Copy-Into Iceberg - File Format

File Format Definition: File Format Name
File Format Name: Specifies an existing named file format to use for loading data into the table.
Coalesce Storage Location of File Format: Location in Coalesce pointing to the database and schema where the file format resides.
File Type:
- CSV
- JSON
- ORC
- AVRO
- PARQUET
- XML
File Format Definition: File Format Values
File Format Values - Provides file format options for the File Type chosen.
File Type: Each file type has different configurations available.
- CSV
- Compression: String (constant) that specifies the current compression algorithm for the data files to be loaded.
- Record delimiter: Characters that separate records in an input file.
- Field delimiter: One or more single-byte or multibyte characters that separate fields in an input file.
- Field optionally enclosed by: Character used to enclose strings.
- Number of header lines to skip: Number of lines at the start of the file to skip.
- Skip blank lines: Boolean that specifies to skip any blank lines encountered in the data files.
- Trim Space: Boolean that specifies whether to remove white space from fields.
- Replace invalid characters: Boolean that specifies whether to replace invalid UTF-8 characters with the Unicode replacement character.
- Date format: String that defines the format of date values in the data files to be loaded.
- Time format: String that defines the format of time values in the data files to be loaded.
- Timestamp format: String that defines the format of timestamp values in the data files to be loaded.
- JSON
  - Compression: String (constant) that specifies the current compression algorithm for the data files to be loaded.
  - Replace invalid characters: Boolean that specifies whether to replace invalid UTF-8 characters with the Unicode replacement character.
  - Trim Space: Boolean that specifies whether to remove white space from fields.
  - Strip Outer Array: Boolean that instructs the JSON parser to remove outer brackets [ ].
  - Date format: String that defines the format of date values in the data files to be loaded.
  - Time format: String that defines the format of time values in the data files to be loaded.
  - Timestamp format: String that defines the format of timestamp values in the data files to be loaded.
- ORC
  - Trim Space: Specifies whether to remove white space from fields.
  - Replace invalid characters: Boolean that specifies whether to replace invalid UTF-8 characters with the Unicode replacement character.
- AVRO
  - Trim Space: Boolean that specifies whether to remove white space from fields.
  - Replace invalid characters: Boolean that specifies whether to replace invalid UTF-8 characters with the Unicode replacement character.
- PARQUET
  - Trim Space: Boolean that specifies whether to remove white space from fields.
  - Replace invalid characters: Boolean that specifies whether to replace invalid UTF-8 characters with the Unicode replacement character.
- XML
  - Replace invalid characters: Boolean that specifies whether to replace invalid UTF-8 characters with the Unicode replacement character.

Copy-Into Iceberg Copy Options

Option	Description
On Error Behavior	String (constant) that specifies the error handling for the load operation: - CONTINUE - SKIP_FILE - SKIP_FILE_num - SKIP_FILE_num% - ABORT_STATEMENT
Specify the number of errors that can be skipped	Required when On Error Behavior is either `SKIP_FILE_num` or `SKIP_FILE_num%`. Specify the number of errors that can be skipped.
Size Limit	Number (> 0) that specifies the maximum size (in bytes) of data to be loaded for a given COPY statement.
Purge Behavior	Boolean that specifies whether to remove the data files from the stage automatically after the data is loaded successfully.
Return Failed Only	Boolean that specifies whether to return only files that have failed to load in the statement result.
Force	Boolean that specifies to load all files, regardless of whether they've been loaded previously and have not changed since they were loaded.
Load Uncertain Files	Boolean that specifies to load files for which the load status is unknown.
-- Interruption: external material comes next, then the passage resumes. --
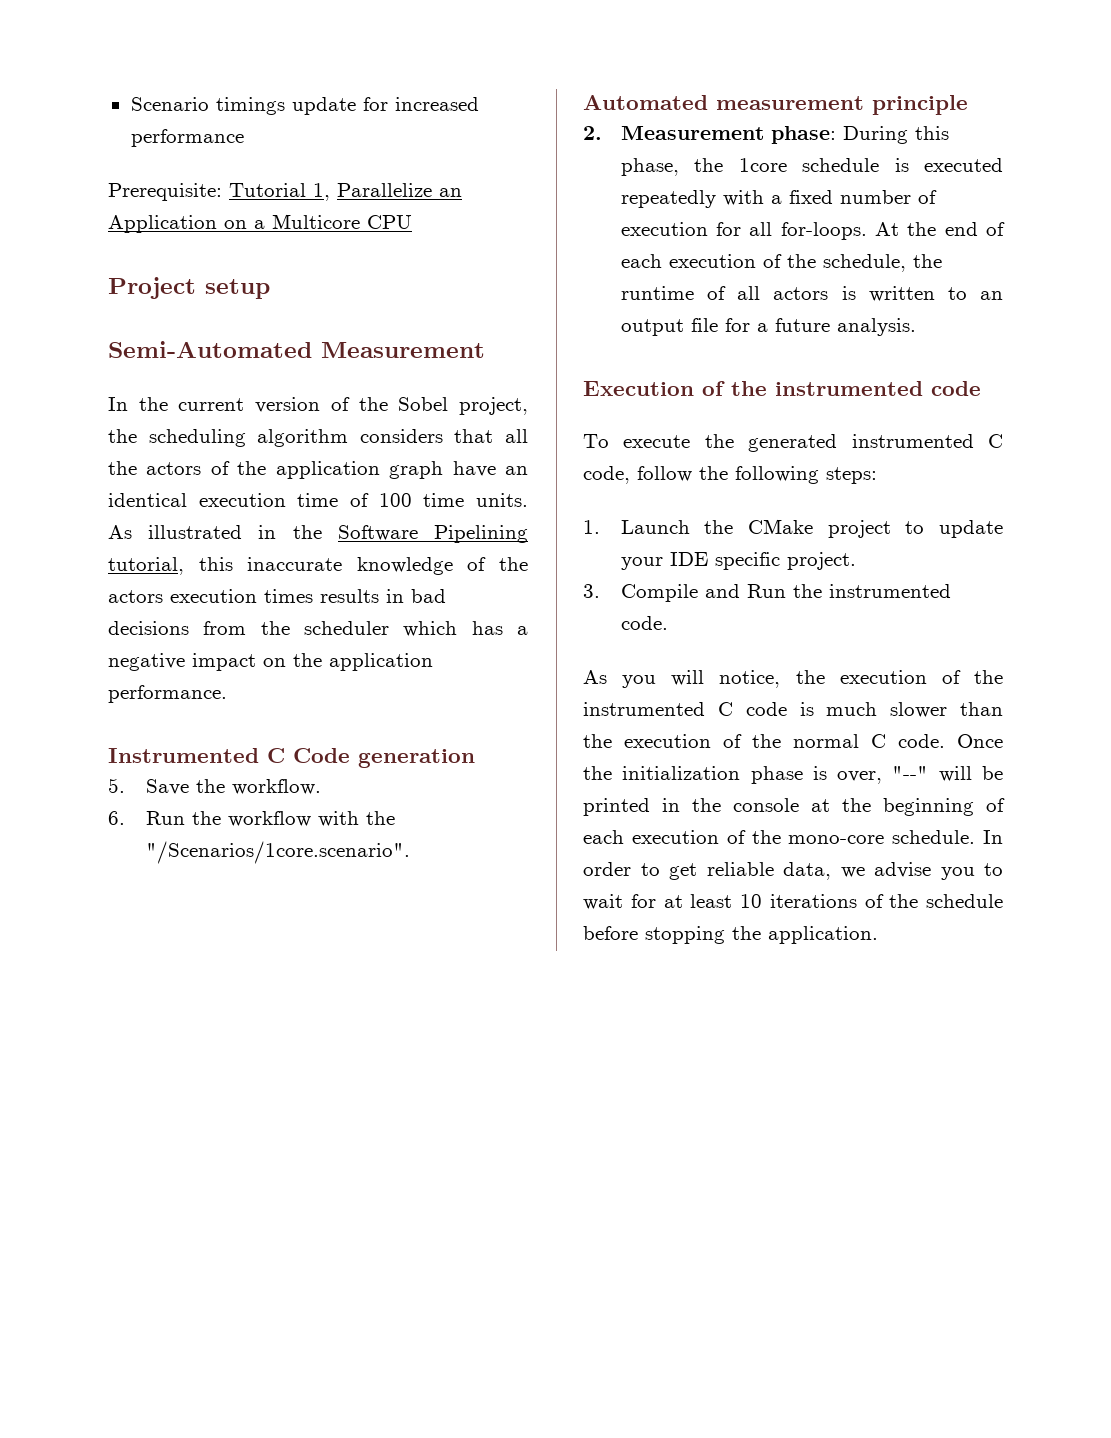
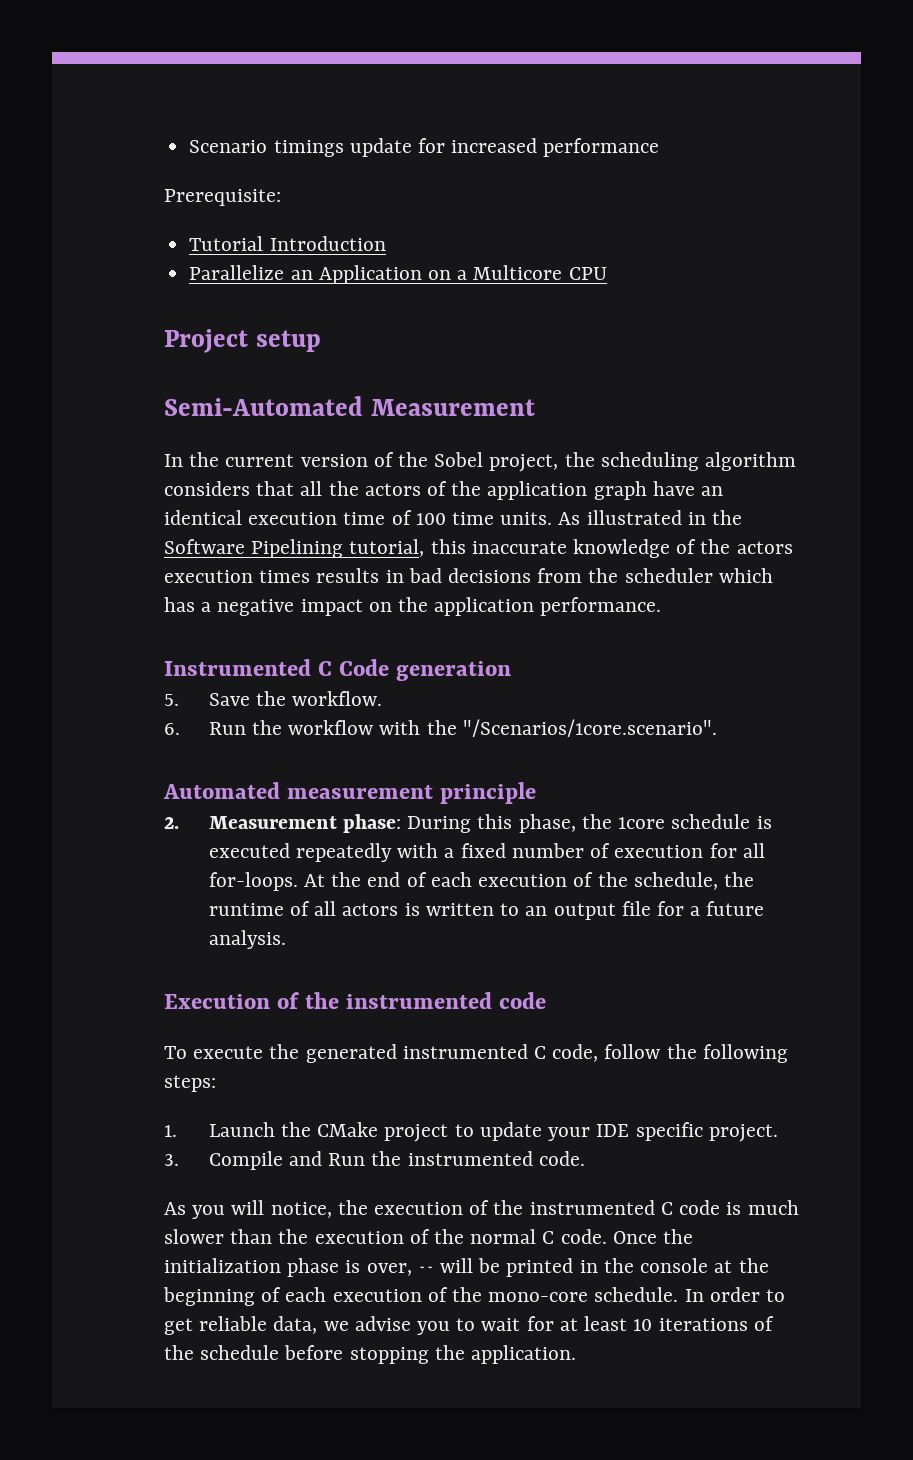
[229,183,330,201] Tutorial 1, -> [189,236,386,251] // Tutorial Introduction //
[892,766,929,780] "--" -> [417,1266,434,1273] --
The COPY command skips these files by default.
Enforce Length	Boolean that specifies whether to truncate text strings that exceed the target column length.
Truncate Columns	Boolean that specifies whether to truncate text strings that exceed the target column length.

Copy-Into Iceberg System Columns

The set of columns which has source data and file metadata information.

SRC - The data from the file is loaded into this variant column.
LOAD_TIMESTAMP - Current timestamp when the file gets loaded.
FILENAME - Name of the staged data file the current row belongs to. Includes the full path to the data file.
FILE_ROW_NUMBER - Row number for each record in the staged data file.
FILE_LAST_MODIFIED - Last modified timestamp of the staged data file the current row belongs to
SCAN_TIME - Start timestamp of operation for each record in the staged data file. Returned as TIMESTAMP_LTZ.

Copy-Into Iceberg Deployment

Copy-Into Iceberg Deployment Parameters

The Copy-Into Iceberg includes an environment parameter that allows you to specify if you want to perform a full load or a reload based on the load type when you are performing a copy-into-iceberg operation. Alternatively, the data can be reloaded into the table by truncating the data in the table before load using the TruncateBefore option in node config.

The parameter name is loadType and the default value is ``.

{
    "loadType": ""
}

When the parameter value is set to Reload, the data is reloaded into the table regardless of whether they’ve been loaded previously and have not changed since they were loaded.

Copy-Into Iceberg Initial Deployment

When deployed for the first time into an environment the copy-into Iceberg node of materialization type table will execute the below stage:

Stage	Description
Create table/transient table	This will execute a CREATE OR REPLACE statement and create a table or transient table in the target environment.

Copy-Into Iceberg Redeployment

Altering the Copy-Into Iceberg Tables

These changes can be made either in isolation or all together, and will result in a Create statement to modify the Work Table in the target environment.

• Change in table name • Dropping existing column • Alter Column data type • Adding a new column

Stage	Description
Create Iceberg table	Create table statement is executed to perform the alter operation.

Copy-Into Iceberg Undeployment

If the Copy-Into Iceberg node is deleted from a Workspace, that Workspace is committed to Git and that commit deployed to a higher-level environment then the target table in the target environment will be dropped.

Stage	Description
Drop table/transient table	Target table in Snowflake is dropped

Snowpipe Iceberg Table

The Coalesce Snowpipe Iceberg node is a node that creates an Iceberg table and performs two operations. It can be used to load historical data using CopyInto. Also, the Snowpipe node can be used to create a pipe to automatically ingest files from AWS, GCP, or Azure.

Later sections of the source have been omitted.